WORKING DATA
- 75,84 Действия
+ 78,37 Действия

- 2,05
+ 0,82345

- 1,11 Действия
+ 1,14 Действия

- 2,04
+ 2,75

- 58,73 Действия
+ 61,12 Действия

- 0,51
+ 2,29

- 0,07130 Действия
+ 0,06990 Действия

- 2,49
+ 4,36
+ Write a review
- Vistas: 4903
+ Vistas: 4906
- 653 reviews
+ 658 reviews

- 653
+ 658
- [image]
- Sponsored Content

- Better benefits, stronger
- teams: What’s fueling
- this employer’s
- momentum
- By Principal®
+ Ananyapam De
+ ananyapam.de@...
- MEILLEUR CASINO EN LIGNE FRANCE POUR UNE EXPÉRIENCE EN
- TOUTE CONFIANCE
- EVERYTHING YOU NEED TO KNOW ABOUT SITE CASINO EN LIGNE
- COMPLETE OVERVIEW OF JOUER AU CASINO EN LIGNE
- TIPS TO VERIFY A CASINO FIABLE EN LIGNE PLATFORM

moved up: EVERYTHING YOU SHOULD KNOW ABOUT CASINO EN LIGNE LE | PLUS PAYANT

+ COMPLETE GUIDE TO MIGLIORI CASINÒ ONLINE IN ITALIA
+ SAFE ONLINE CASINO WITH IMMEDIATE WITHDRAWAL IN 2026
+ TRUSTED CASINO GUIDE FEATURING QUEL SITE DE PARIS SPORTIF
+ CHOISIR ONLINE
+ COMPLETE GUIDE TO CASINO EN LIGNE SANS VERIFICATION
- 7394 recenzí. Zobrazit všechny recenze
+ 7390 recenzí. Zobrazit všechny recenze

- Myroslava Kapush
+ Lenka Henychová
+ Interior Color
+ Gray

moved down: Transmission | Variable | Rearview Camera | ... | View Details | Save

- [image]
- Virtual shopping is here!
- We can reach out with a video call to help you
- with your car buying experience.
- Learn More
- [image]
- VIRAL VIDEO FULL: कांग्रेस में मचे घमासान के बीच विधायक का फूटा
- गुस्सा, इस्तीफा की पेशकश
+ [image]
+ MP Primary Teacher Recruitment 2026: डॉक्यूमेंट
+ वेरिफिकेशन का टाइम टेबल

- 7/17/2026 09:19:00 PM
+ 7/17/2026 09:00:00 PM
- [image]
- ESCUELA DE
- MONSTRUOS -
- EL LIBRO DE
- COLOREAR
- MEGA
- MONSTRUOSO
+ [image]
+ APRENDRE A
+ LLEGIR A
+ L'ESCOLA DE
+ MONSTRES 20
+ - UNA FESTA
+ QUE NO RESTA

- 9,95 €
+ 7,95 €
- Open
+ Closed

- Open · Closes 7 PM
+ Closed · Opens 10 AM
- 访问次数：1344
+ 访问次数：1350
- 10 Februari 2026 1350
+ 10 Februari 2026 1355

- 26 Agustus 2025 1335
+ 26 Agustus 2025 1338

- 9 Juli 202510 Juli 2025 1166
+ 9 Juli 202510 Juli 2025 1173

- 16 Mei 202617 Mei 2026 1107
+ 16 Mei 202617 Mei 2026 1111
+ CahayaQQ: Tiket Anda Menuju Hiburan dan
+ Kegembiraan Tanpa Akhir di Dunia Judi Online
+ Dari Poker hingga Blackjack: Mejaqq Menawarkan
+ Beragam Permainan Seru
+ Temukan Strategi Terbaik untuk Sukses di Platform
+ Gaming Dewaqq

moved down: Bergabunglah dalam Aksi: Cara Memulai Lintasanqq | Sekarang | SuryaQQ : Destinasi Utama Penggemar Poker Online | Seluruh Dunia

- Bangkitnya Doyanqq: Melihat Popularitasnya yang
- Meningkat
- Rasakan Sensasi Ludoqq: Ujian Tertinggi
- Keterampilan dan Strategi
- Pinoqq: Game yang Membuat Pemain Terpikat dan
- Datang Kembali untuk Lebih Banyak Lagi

HOW TO COMPLETE THIS TASK
What is needed is the data above, output in full and exactly as it stands.

ANSWER FOR THIS EXERCISE
- 75,84 Действия
+ 78,37 Действия

- 2,05
+ 0,82345

- 1,11 Действия
+ 1,14 Действия

- 2,04
+ 2,75

- 58,73 Действия
+ 61,12 Действия

- 0,51
+ 2,29

- 0,07130 Действия
+ 0,06990 Действия

- 2,49
+ 4,36
+ Write a review
- Vistas: 4903
+ Vistas: 4906
- 653 reviews
+ 658 reviews

- 653
+ 658
- [image]
- Sponsored Content

- Better benefits, stronger
- teams: What’s fueling
- this employer’s
- momentum
- By Principal®
+ Ananyapam De
+ ananyapam.de@...
- MEILLEUR CASINO EN LIGNE FRANCE POUR UNE EXPÉRIENCE EN
- TOUTE CONFIANCE
- EVERYTHING YOU NEED TO KNOW ABOUT SITE CASINO EN LIGNE
- COMPLETE OVERVIEW OF JOUER AU CASINO EN LIGNE
- TIPS TO VERIFY A CASINO FIABLE EN LIGNE PLATFORM

moved up: EVERYTHING YOU SHOULD KNOW ABOUT CASINO EN LIGNE LE | PLUS PAYANT

+ COMPLETE GUIDE TO MIGLIORI CASINÒ ONLINE IN ITALIA
+ SAFE ONLINE CASINO WITH IMMEDIATE WITHDRAWAL IN 2026
+ TRUSTED CASINO GUIDE FEATURING QUEL SITE DE PARIS SPORTIF
+ CHOISIR ONLINE
+ COMPLETE GUIDE TO CASINO EN LIGNE SANS VERIFICATION
- 7394 recenzí. Zobrazit všechny recenze
+ 7390 recenzí. Zobrazit všechny recenze

- Myroslava Kapush
+ Lenka Henychová
+ Interior Color
+ Gray

moved down: Transmission | Variable | Rearview Camera | ... | View Details | Save

- [image]
- Virtual shopping is here!
- We can reach out with a video call to help you
- with your car buying experience.
- Learn More
- [image]
- VIRAL VIDEO FULL: कांग्रेस में मचे घमासान के बीच विधायक का फूटा
- गुस्सा, इस्तीफा की पेशकश
+ [image]
+ MP Primary Teacher Recruitment 2026: डॉक्यूमेंट
+ वेरिफिकेशन का टाइम टेबल

- 7/17/2026 09:19:00 PM
+ 7/17/2026 09:00:00 PM
- [image]
- ESCUELA DE
- MONSTRUOS -
- EL LIBRO DE
- COLOREAR
- MEGA
- MONSTRUOSO
+ [image]
+ APRENDRE A
+ LLEGIR A
+ L'ESCOLA DE
+ MONSTRES 20
+ - UNA FESTA
+ QUE NO RESTA

- 9,95 €
+ 7,95 €
- Open
+ Closed

- Open · Closes 7 PM
+ Closed · Opens 10 AM
- 访问次数：1344
+ 访问次数：1350
- 10 Februari 2026 1350
+ 10 Februari 2026 1355

- 26 Agustus 2025 1335
+ 26 Agustus 2025 1338

- 9 Juli 202510 Juli 2025 1166
+ 9 Juli 202510 Juli 2025 1173

- 16 Mei 202617 Mei 2026 1107
+ 16 Mei 202617 Mei 2026 1111
+ CahayaQQ: Tiket Anda Menuju Hiburan dan
+ Kegembiraan Tanpa Akhir di Dunia Judi Online
+ Dari Poker hingga Blackjack: Mejaqq Menawarkan
+ Beragam Permainan Seru
+ Temukan Strategi Terbaik untuk Sukses di Platform
+ Gaming Dewaqq

moved down: Bergabunglah dalam Aksi: Cara Memulai Lintasanqq | Sekarang | SuryaQQ : Destinasi Utama Penggemar Poker Online | Seluruh Dunia

- Bangkitnya Doyanqq: Melihat Popularitasnya yang
- Meningkat
- Rasakan Sensasi Ludoqq: Ujian Tertinggi
- Keterampilan dan Strategi
- Pinoqq: Game yang Membuat Pemain Terpikat dan
- Datang Kembali untuk Lebih Banyak Lagi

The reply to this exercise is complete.